O estadista e político americano Henry Kissinger comemora seu centenário no sábado (27/5).
Kissinger é a única autoridade na história dos EUA a ter atuado como secretário de Estado e conselheiro de segurança nacional do presidente. Ele é considerado o patriarca da diplomacia dos EUA, guiado por seu pragmatismo em questões de política externa, pois desempenhou um papel fundamental na formação da política de Washington na década de 1970 em uma ampla gama de questões.

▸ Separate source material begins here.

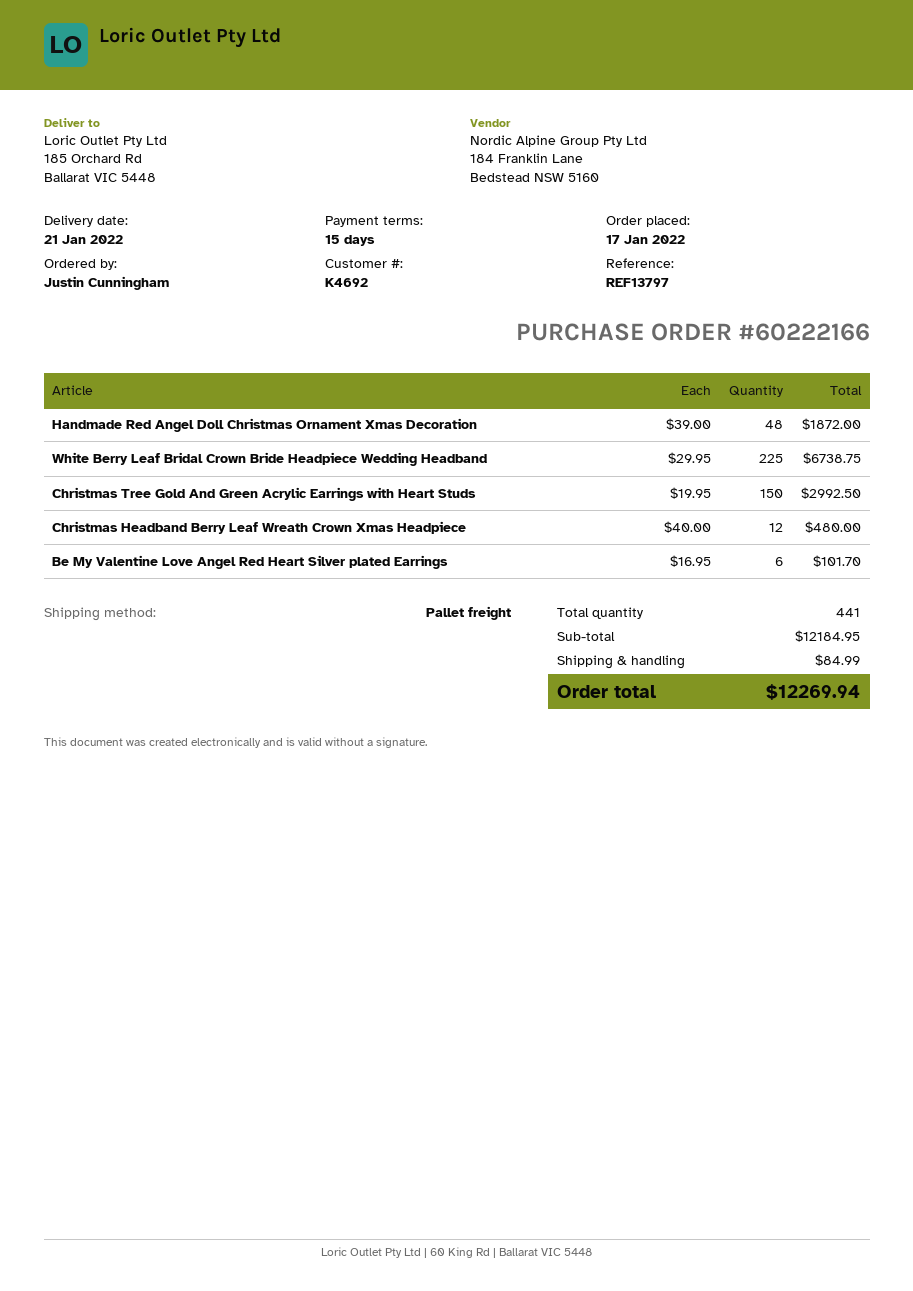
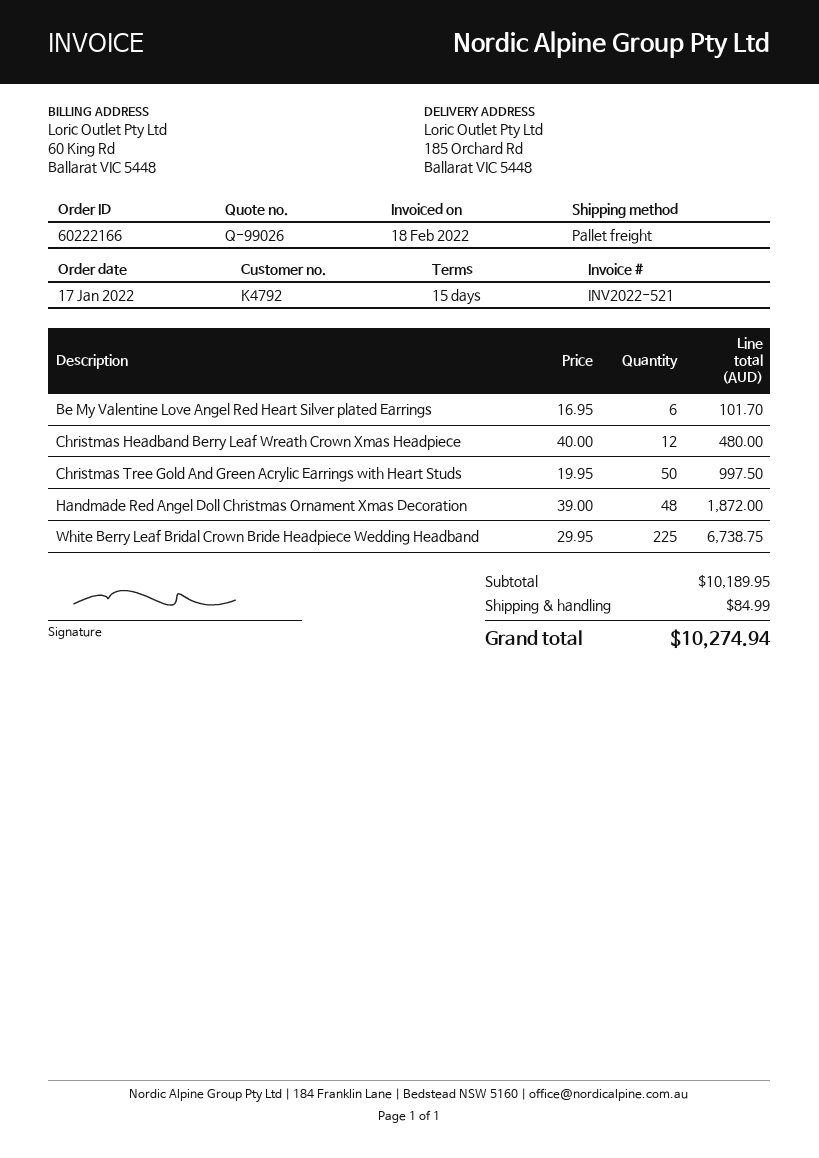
customer number: K4692 -> K4792
Christmas Tree Gold And Green Acrylic Earrings with Heart Studs: 150 x 19.95 = 2992.50 -> 50 x 19.95 = 997.50
subtotal: 12184.95 -> 10189.95
total: 12269.94 -> 10274.94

Kissinger foi um dos pais da política de “d·tente” nas relações entre os EUA e a União Soviética, bem como um defensor do diálogo com a China comunista, ajudando a estabelecer as bases para o estabelecimento das relações diplomáticas de Washington com Pequim em 1979. Além disso, ele negociou o fim da guerra no Vietnã e os preparativos para os Acordos de Paz de Paris.
Como resultado, Henry Kissinger recebeu o Prêmio Nobel da Paz em 1973 junto com o diplomata e estadista vietnamita Le Duc Tho. Mas Le Duc Tho se recusou a aceitar o prestigioso prêmio (Kissinger, porém, não compareceu à cerimônia de premiação e, segundo a mídia americana, tentou devolver o prêmio).
A guerra do Vietnã terminaria em 1975 (dois anos após a conclusão do acordo). Finalmente, Kissinger é conhecido por seus esforços ativos para resolver o conflito árabe-israelense, engajando-se na “diplomacia de ônibus”.
Ao mesmo tempo, o peso-pesado diplomático é responsável, entre outras coisas, por ações subversivas contra o presidente chileno Salvador Allende, apoiando o golpe militar naquele país e o ditador Augusto Pinochet, a expansão da campanha de bombardeios no Vietnã do Norte, greves em Camboja e Laos, e interferindo nos assuntos internos de Angola.
Arquivos americanos desclassificados mostram que, em 1976, ele defendeu uma operação militar contra Cuba como resposta ao apoio militar de Havana ao governo central na guerra civil angolana, apesar do reconhecimento de Washington de que havia uma ameaça de conflito direto com Moscou no caso de tal agressão dos EUA.
Alguns ativistas de direitos humanos acusaram Kissinger de cometer crimes de guerra.
Pontos de vista revisados
Kissinger, um visitante frequente de Moscou, tem se manifestado consistentemente nos últimos dois anos a favor de uma solução negociada para a crise da Ucrânia. Ele alertou que uma nova Guerra Fria seria potencialmente mais perigosa do que a primeira e instou o Ocidente a manter a Rússia no espaço pan-europeu.
Em uma entrevista em março de 2019 com o primeiro vice-diretor geral da TASS, Mikhail Gusman, Kissinger chamou a Rússia de um grande país com uma grande história, admitindo que achava difícil imaginar uma ordem internacional na qual a Rússia não estaria entre os principais atores. A Rússia deve ter uma palavra a dizer em todos os problemas do mundo e, finalmente, terá, disse Kissinger na época.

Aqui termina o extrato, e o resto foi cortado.